|M.Sc Student||Blotnick Guy|
|Subject||Nonlinear Dynamics and Orbital Stability of Viscoelastic|
|Department||Department of Mechanical Engineering||Supervisor||Professor Oded Gottlieb|
|Full Thesis text|
Vibration suppression of payload dynamics via viscoelastic supports is frequently employed to reduce violent system response that is subject to severe environmental conditions. To date, there is no comprehensive and systematic approach for theoretical based design of vibration suppression mechanisms that make use of viscoelastic materials. Thus, the goal of this research project was to investigate the nonlinear dynamics, instabilities, and vibration suppression performance of vibrating viscoelastic beams that operate near primary, secondary and internal resonant conditions.

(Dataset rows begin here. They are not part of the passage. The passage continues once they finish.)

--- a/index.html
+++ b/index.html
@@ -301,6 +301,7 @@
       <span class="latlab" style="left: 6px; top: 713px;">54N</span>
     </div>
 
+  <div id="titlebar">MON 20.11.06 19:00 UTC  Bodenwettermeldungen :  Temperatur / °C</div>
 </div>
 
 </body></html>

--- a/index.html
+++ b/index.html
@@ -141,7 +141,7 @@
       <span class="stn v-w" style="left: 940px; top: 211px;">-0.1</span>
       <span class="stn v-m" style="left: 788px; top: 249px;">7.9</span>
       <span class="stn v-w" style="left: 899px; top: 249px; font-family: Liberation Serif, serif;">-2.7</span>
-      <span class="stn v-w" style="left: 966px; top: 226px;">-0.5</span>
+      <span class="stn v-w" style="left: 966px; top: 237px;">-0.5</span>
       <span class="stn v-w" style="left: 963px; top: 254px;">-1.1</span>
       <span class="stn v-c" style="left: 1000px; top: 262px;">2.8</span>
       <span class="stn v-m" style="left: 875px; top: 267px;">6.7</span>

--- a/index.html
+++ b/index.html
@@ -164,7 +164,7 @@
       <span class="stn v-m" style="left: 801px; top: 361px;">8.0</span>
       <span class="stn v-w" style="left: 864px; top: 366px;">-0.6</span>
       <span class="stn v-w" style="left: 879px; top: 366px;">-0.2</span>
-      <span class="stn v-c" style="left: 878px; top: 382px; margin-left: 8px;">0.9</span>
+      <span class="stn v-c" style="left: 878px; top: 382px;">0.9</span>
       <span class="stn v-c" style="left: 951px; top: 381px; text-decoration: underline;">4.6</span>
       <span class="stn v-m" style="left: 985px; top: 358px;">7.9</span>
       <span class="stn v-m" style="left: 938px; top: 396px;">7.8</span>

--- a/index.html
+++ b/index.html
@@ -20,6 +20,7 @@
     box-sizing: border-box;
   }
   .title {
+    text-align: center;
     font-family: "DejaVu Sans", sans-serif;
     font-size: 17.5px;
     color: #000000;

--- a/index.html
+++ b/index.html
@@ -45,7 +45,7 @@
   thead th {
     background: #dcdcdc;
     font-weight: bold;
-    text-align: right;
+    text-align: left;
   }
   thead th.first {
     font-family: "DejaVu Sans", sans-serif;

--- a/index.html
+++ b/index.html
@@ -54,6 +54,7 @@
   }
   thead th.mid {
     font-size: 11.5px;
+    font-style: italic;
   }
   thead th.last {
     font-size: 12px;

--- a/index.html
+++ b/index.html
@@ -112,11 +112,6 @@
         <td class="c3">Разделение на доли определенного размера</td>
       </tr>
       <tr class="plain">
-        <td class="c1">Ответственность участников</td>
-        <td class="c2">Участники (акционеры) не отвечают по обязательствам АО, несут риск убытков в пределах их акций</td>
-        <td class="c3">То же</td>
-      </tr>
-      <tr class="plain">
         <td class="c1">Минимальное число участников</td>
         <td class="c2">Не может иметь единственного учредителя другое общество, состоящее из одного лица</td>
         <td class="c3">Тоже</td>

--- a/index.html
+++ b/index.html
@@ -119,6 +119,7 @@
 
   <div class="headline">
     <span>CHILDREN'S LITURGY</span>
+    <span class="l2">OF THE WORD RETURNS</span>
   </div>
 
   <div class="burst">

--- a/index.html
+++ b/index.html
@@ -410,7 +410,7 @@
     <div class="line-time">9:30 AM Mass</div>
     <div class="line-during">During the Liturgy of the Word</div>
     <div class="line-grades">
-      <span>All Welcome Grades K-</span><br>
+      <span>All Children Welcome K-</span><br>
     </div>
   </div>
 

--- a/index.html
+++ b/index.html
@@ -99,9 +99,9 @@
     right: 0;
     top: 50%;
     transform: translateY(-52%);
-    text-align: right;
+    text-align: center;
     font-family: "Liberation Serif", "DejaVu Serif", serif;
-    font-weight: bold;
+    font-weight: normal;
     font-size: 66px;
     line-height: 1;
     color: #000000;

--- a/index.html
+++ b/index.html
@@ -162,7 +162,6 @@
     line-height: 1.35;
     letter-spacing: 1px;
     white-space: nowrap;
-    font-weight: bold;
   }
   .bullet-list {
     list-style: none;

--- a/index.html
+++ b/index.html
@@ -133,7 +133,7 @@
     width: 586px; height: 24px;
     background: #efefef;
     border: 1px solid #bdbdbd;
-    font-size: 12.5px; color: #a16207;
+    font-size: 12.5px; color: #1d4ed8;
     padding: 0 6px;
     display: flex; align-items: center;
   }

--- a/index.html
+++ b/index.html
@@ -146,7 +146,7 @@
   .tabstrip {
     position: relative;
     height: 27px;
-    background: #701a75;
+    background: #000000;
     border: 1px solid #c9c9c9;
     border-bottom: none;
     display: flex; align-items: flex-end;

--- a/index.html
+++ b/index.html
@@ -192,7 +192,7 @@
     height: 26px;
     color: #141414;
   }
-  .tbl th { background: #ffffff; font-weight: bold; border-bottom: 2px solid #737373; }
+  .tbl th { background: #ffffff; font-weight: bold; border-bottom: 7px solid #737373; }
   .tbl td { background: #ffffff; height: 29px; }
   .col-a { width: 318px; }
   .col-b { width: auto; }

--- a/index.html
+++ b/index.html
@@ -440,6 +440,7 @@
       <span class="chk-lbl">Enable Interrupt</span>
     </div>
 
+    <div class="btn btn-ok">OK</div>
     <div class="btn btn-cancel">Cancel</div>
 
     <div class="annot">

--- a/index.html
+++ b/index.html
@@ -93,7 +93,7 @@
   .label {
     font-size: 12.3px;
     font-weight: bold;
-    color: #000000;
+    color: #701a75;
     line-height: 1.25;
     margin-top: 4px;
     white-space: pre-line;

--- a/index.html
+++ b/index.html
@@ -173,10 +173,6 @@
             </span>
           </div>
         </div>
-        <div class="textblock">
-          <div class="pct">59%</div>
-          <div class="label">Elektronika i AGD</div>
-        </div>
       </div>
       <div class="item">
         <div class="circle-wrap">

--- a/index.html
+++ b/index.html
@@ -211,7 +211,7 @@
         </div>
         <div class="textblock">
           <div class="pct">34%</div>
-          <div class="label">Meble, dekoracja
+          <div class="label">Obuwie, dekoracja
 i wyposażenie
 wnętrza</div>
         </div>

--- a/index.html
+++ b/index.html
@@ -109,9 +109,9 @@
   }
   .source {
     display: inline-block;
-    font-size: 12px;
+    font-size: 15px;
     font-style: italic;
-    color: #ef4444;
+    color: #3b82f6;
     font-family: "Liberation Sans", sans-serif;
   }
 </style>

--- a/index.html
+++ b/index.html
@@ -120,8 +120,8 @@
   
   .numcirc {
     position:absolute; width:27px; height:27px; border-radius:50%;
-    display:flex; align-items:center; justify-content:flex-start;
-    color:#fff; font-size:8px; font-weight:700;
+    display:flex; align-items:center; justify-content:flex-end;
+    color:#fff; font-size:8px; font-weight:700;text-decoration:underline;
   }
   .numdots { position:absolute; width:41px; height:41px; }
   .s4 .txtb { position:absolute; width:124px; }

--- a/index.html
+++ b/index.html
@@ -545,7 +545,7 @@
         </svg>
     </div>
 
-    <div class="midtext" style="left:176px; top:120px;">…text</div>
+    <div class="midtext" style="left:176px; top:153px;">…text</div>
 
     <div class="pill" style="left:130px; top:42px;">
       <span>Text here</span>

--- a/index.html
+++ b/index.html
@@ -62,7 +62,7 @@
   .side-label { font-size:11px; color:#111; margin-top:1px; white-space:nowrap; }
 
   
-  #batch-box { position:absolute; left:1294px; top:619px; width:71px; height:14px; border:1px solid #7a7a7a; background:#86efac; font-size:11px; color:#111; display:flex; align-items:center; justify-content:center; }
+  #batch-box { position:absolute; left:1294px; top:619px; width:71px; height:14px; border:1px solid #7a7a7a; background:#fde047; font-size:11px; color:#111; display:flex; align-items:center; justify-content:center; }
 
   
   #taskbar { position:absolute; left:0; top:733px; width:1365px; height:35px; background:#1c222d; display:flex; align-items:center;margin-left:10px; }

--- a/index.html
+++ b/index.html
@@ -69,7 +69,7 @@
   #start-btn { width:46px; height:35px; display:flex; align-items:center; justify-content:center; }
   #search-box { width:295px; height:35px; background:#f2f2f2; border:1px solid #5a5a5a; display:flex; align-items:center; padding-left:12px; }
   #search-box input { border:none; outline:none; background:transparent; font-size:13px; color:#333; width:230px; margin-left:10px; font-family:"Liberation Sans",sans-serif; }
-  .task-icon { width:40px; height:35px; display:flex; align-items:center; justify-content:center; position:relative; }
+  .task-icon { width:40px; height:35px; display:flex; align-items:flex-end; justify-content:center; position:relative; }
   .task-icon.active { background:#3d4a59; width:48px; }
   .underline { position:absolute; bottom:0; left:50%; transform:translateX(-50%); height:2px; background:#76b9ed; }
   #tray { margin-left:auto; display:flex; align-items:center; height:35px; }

The investigation included derivation and analysis of a theoretical continuum based model for a pretensioned viscoelastic beam made of a Voigt-Kelvin material that incorporates geometric nonlinearities truncated to cubic order. A reduced order modal nonlinear dynamical system near its primary and 3:1 internal resonances is investigated via an asymptotic averaging method and reveals a complex bifurcation structure including coexisting bi-stable and orbitally unstable solutions. The theoretical analysis is verified numerically culminating with quasiperiodic response obtained within the unstable regimes of operation. We also manufactured and tested an apparatus which enables controlled vibration measurements of a beam made of a viscoelastic Polyethylene Stratocell (PES). Experimental analysis reveals a high intensity damping mechanism in the PES material which can only be explained by a consistent model which incorporates nonlinear structural dissipation.